Exercise description
For the entries that follow, set down each one exactly and drop any pictures.

(Change listing data)
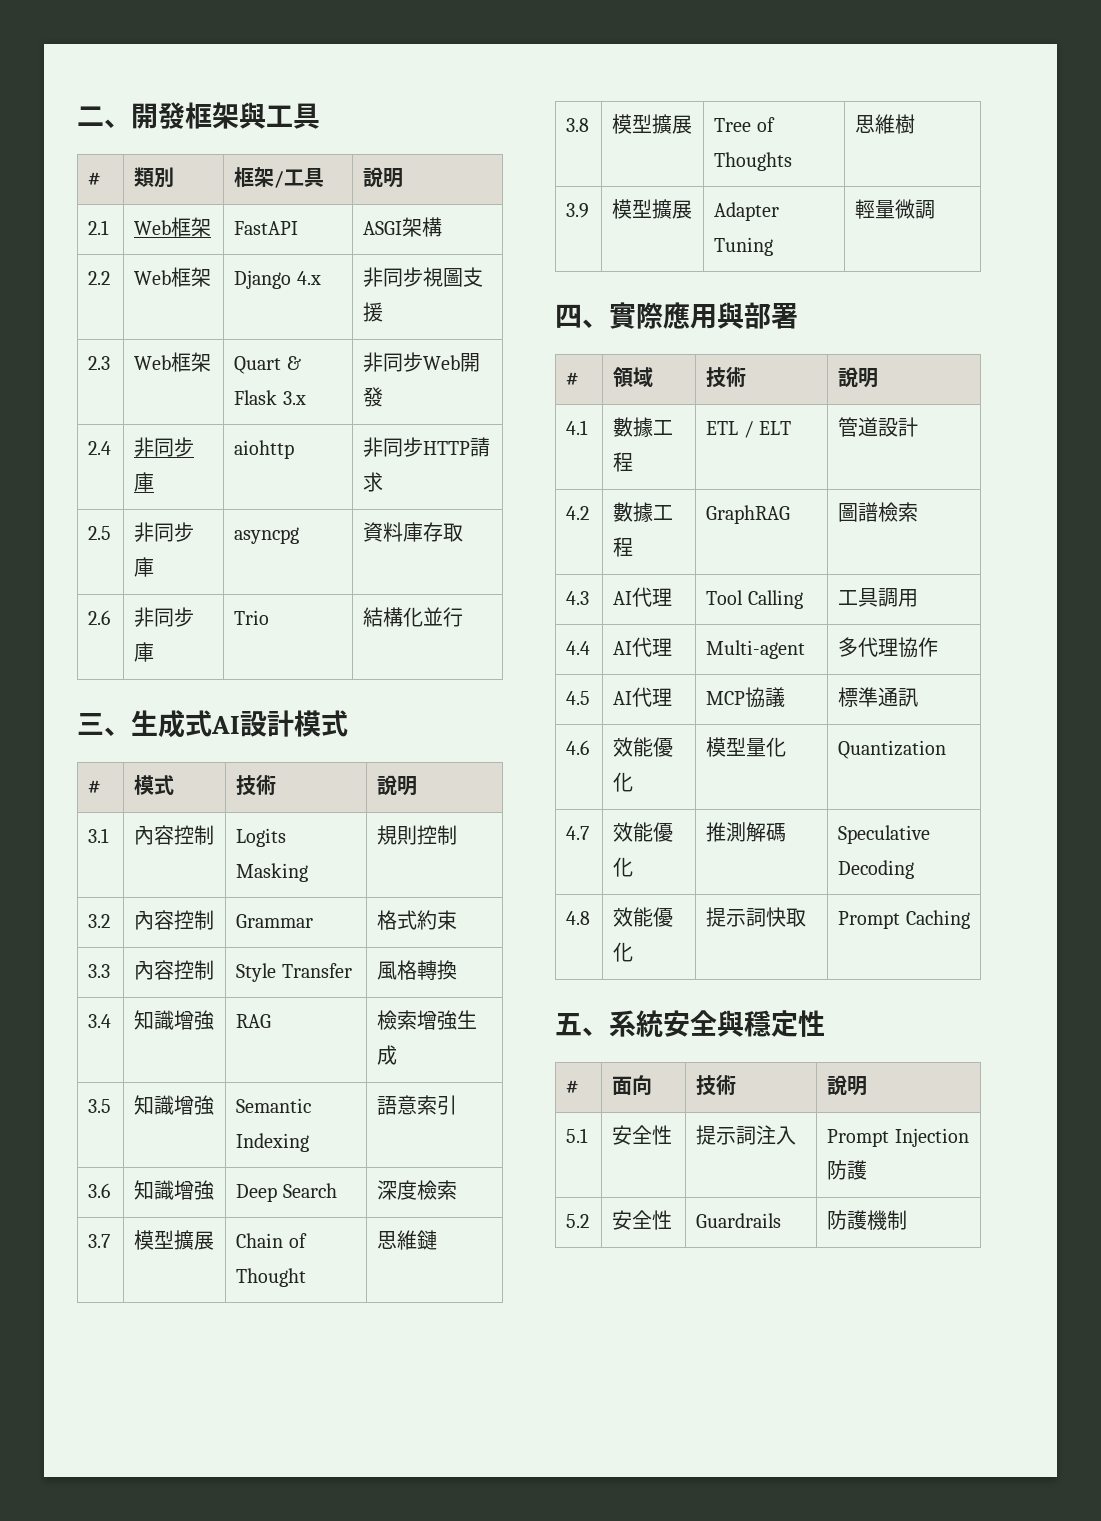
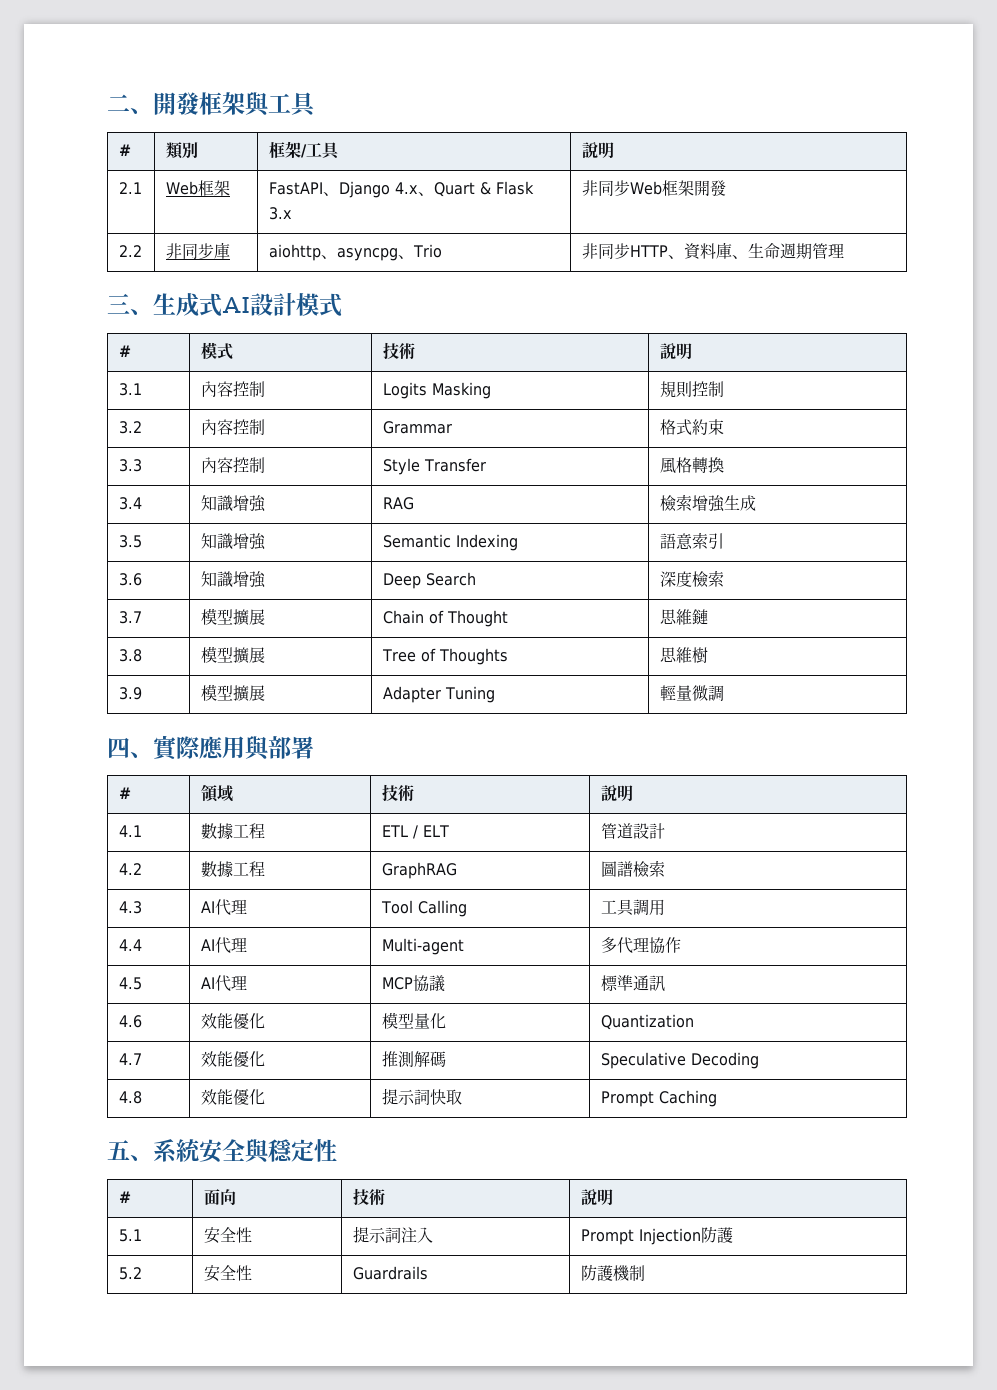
- 2.1 | Web框架 | FastAPI | ASGI架構
- 2.2 | Web框架 | Django 4.x | 非同步視圖支援
- 2.3 | Web框架 | Quart & Flask 3.x | 非同步Web開發
+ 2.1 | Web框架 | FastAPI、Django 4.x、Quart & Flask 3.x | 非同步Web框架開發
- 2.4 | 非同步庫 | aiohttp | 非同步HTTP請求
- 2.5 | 非同步庫 | asyncpg | 資料庫存取
- 2.6 | 非同步庫 | Trio | 結構化並行
+ 2.2 | 非同步庫 | aiohttp、asyncpg、Trio | 非同步HTTP、資料庫、生命週期管理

Response area
- 2.1 | Web框架 | FastAPI | ASGI架構
- 2.2 | Web框架 | Django 4.x | 非同步視圖支援
- 2.3 | Web框架 | Quart & Flask 3.x | 非同步Web開發
+ 2.1 | Web框架 | FastAPI、Django 4.x、Quart & Flask 3.x | 非同步Web框架開發
- 2.4 | 非同步庫 | aiohttp | 非同步HTTP請求
- 2.5 | 非同步庫 | asyncpg | 資料庫存取
- 2.6 | 非同步庫 | Trio | 結構化並行
+ 2.2 | 非同步庫 | aiohttp、asyncpg、Trio | 非同步HTTP、資料庫、生命週期管理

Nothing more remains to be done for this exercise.